Encore une fois, elle a cette boule dans son ventre. Cette boule de culpabilité. Elle ne peut rien dire aux personnes en qui elle a confiance... Ils la prendraient tous pour une folle. Harin, Sang-kyu, Hyun-su, le lieutenant Jung, le docteur Kang... Elle serait bonne à interner avec tout ce qu'elle sait... Ou ce qu'elle croit savoir.

Pam observe le lieutenant Jung déguster sa boisson en regardant le parking d'un air un peu niais. Ses paroles à l'hôpital lui reviennent alors en mémoire.

— J'étais sincère. Si vous avez besoin de quoi que ce soit, vraiment de quoi que ce soit... N'hésitez pas.

Et si... Et si elle se confiait à quelqu'un ?

Young-sun n'est pas là, et elle ne peut pas avancer sans lui... Toute cette histoire et les autres enquêtes liées... C'est de la folie ! Si elle se confiait au lieutenant Jung, un autre point de vue pourrait être utile. Pam sait que Young-sun ne porte pas le lieutenant Jung dans son cœur... Mais elle n'a pas le choix. Elle ne se voit pas expliquer à un homme scientifique, comme le docteur Kang, cette histoire de réincarnation. Elle ne se voit pas non plus le raconter à ses amis... Ça pourrait les mettre en danger. Le lieutenant Baek... Encore pire ! Non, son seul atout, c'est un homme de loi et armé pour les défendre : le lieutenant Jung. Nonobstant, elle doit jouer sur les deux tableaux. Elle ne peut pas tout dire au lieutenant Jung... Pas l'histoire des cold case avec le lieutenant Baek. Elle doit seulement lui raconter l'histoire de Young-sun. Il n'est pas très malin, alors... Avec un peu de chance, il ne fera pas le lien avec les voitures retrouvées, et il sera tellement choqué de cette histoire, qu'il en oubliera le reste...
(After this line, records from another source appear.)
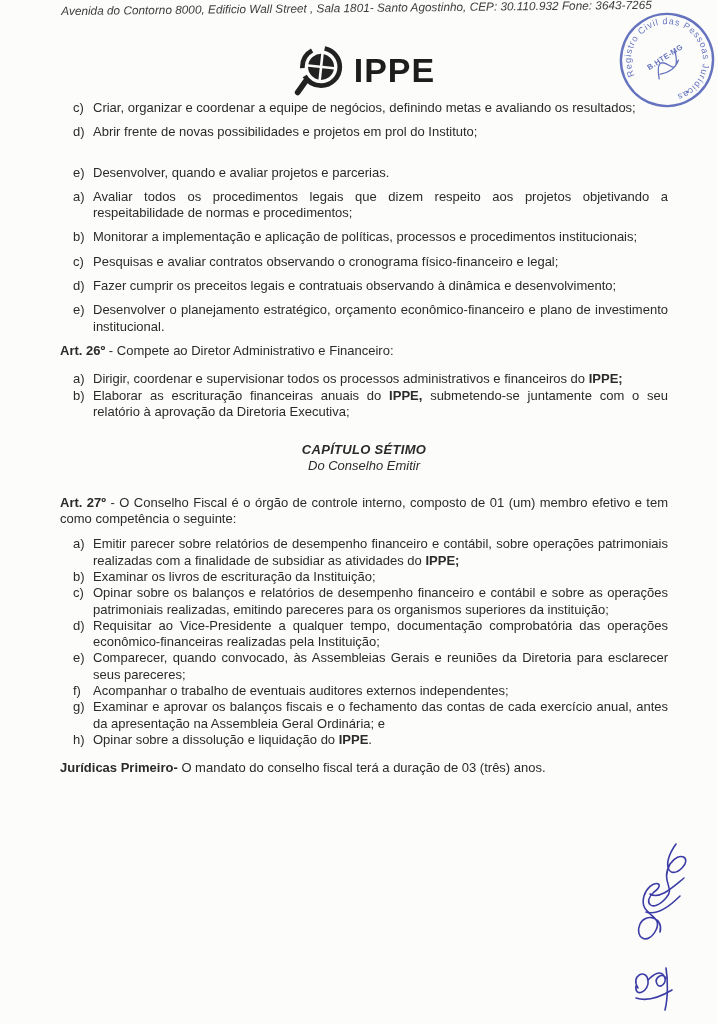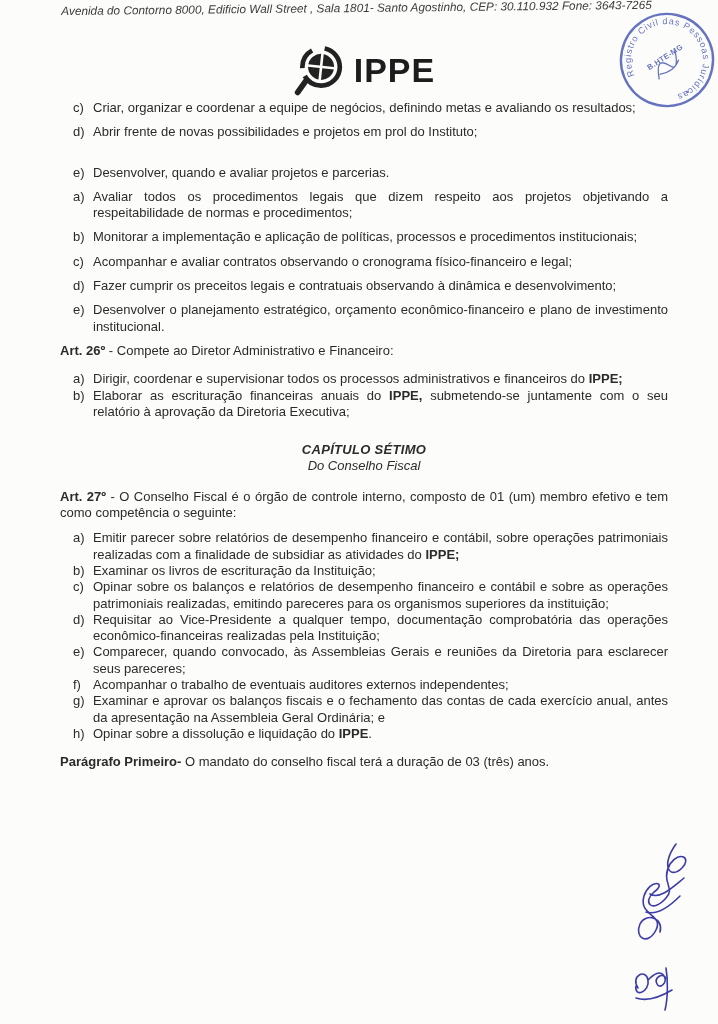"Acompanhar e avaliar contratos" span { text: Acompanhar -> Pesquisas }
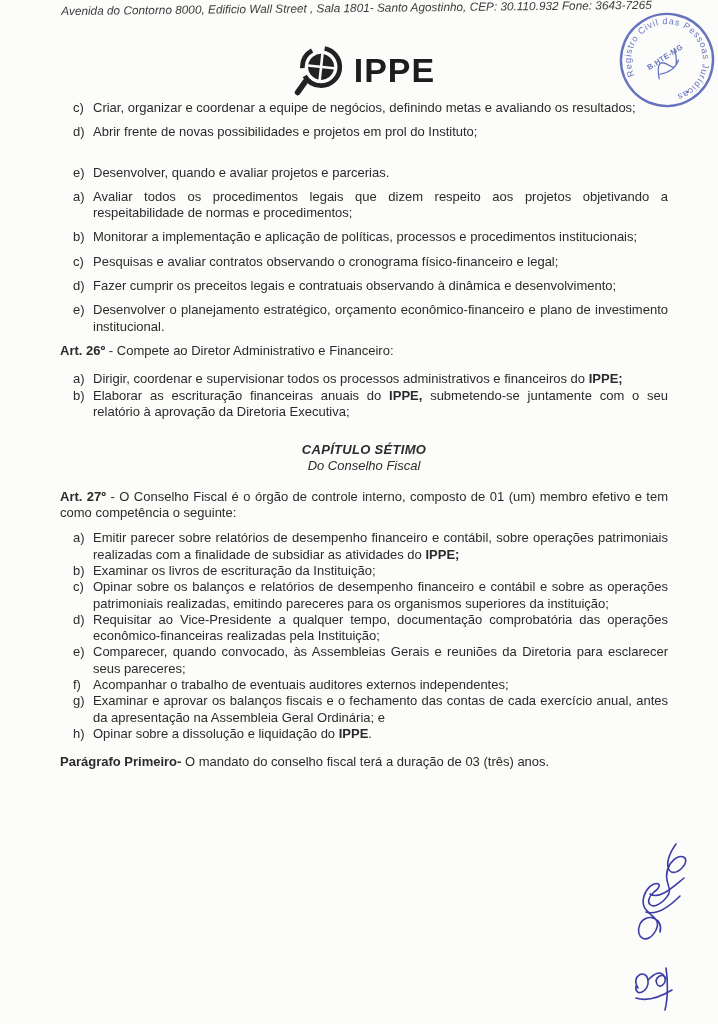"Do Conselho Fiscal" div.chapter-subtitle { text: Fiscal -> Emitir }
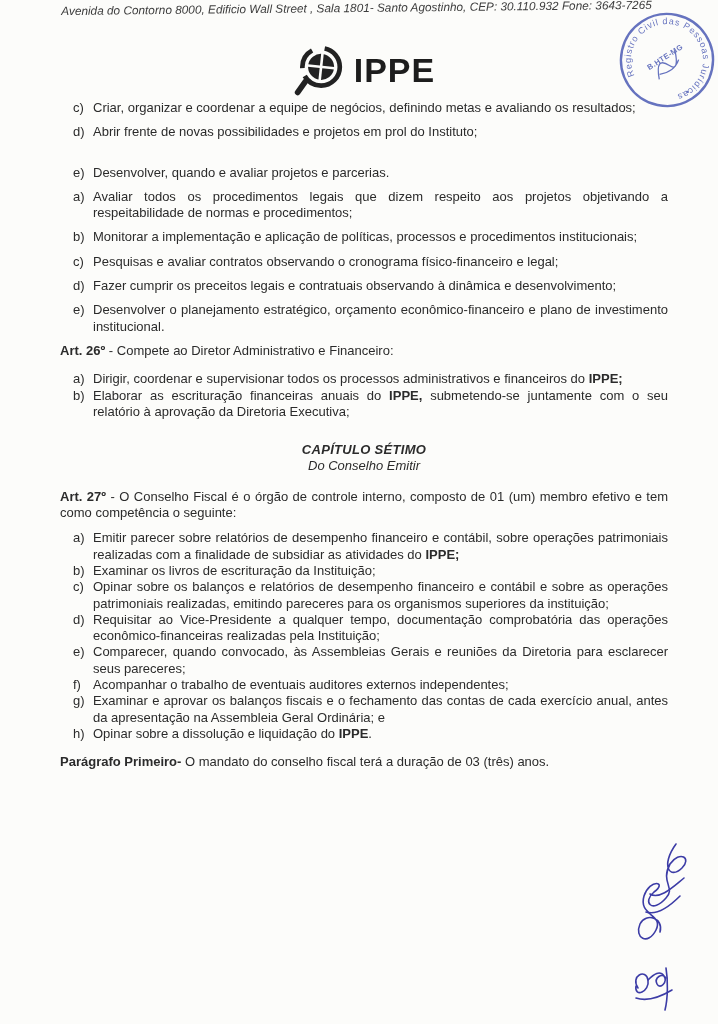"Art. 27º - O Conselho" .art27-intro { margin-top: 14px -> 20px }
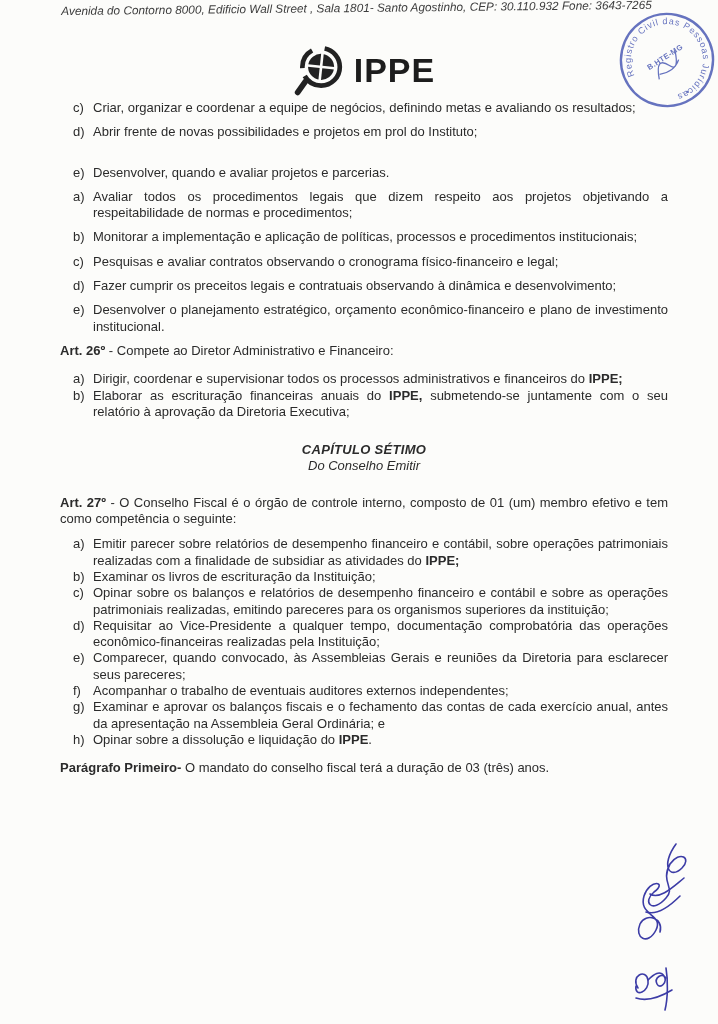"Parágrafo Primeiro-" span.b { text: Parágrafo -> Jurídicas }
Oui, elle doit le faire. Si Pam garde cette histoire pour elle toute seule, elle perdra la tête à coup sûr.

Ilwan-shi, j'ai une histoire à vous conter. Mais vous devez absolument la garder pour vous, et rien que pour vous... D'accord ?

— Euh, d'accord, mais... Quel genre d'histoire ?

— C'est une histoire de rêves brisés, d'injustice, de renaissance et de destin... Mais, c'est surtout une histoire d'amour.